Diferentemente dos remédios para doenças no coração, que serão usados a vida toda, eles agem em problemas pontuais, revertidos em poucas semanas.
Além disso, as patentes que regem a exclusividade na produção são expiradas após cinco anos, o que desestimula o investimento financeiro.
Somado a este contexto, está o mau uso dos antibióticos, tanto por parte dos médicos quanto da população.
Prescrever medicamentos deste tipo para doenças causadas por vírus ou parar o tratamento antes do prazo acelera o processo que faz a bactéria virar multirresistente. Isso torna, em poucos anos, o antibiótico obsoleto.
“O poder público, as universidades e as sociedades médicas deveriam estabelecer programas de cooperação para pesquisa, pois temos os profissionais capacitados, tecnologia adequada e os pacientes-alvo dos estudos científicos”, acredita Cyrillo.
Sem os novos fármacos e sem a mudança de hábitos por parte da população – que além da prescrição responsável também exige medidas de higiene, como lavar as mãos – as bactérias ficarão ainda mais protegidas e os pacientes cada vez mais vulneráveis.
Novas e velhos
Enquanto novas bactérias só contam com velhos antibióticos, os médicos recorrem a alquimias, esperando efeito positivo.
“Nestes casos, utilizamos associações de antibióticos, aumentamos as doses e utilizamos princípios de farmacocinética e farmacodinâmica”, explica Cyrillo sobre os processos que buscam otimizar doses e tempo de duração.

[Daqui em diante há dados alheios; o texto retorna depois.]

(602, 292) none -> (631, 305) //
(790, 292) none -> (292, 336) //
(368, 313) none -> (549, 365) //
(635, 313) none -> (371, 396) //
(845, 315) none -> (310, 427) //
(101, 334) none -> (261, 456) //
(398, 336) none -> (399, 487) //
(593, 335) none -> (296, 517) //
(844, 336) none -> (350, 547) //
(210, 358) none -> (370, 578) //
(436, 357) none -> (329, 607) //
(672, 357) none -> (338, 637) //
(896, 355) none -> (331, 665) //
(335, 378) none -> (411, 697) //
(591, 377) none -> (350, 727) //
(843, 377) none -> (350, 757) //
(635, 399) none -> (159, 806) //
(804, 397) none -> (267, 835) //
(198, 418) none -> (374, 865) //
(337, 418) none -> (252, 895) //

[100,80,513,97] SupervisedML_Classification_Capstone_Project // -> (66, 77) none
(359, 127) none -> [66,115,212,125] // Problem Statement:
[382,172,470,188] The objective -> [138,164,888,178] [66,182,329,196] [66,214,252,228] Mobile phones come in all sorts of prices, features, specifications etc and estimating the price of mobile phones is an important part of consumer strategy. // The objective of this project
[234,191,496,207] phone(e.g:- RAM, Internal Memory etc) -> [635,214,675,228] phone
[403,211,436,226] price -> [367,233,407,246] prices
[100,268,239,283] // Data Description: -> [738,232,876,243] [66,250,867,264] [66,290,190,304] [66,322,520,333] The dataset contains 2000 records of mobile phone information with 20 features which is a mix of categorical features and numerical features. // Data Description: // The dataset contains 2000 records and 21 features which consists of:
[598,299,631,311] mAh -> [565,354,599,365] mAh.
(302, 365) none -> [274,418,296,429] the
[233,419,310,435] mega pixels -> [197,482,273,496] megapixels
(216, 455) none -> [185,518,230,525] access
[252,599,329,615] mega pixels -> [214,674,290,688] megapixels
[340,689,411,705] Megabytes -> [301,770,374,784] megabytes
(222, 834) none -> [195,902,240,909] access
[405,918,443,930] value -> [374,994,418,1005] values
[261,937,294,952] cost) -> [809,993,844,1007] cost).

A esperança para mudar o contexto vem do aperfeiçoamento das técnicas preventivas às doenças bacterianas, como novas vacinas que impedem a contaminação por microrganismos bacterianos, transmitidos pelo ar.
Segundo os especialistas, vem também da iniciativa das pessoas de atentarem para a importância de que lavar as mãos salva vidas e de que o tesouro da medicina chamado antibiótico precisa ser usado com cautela.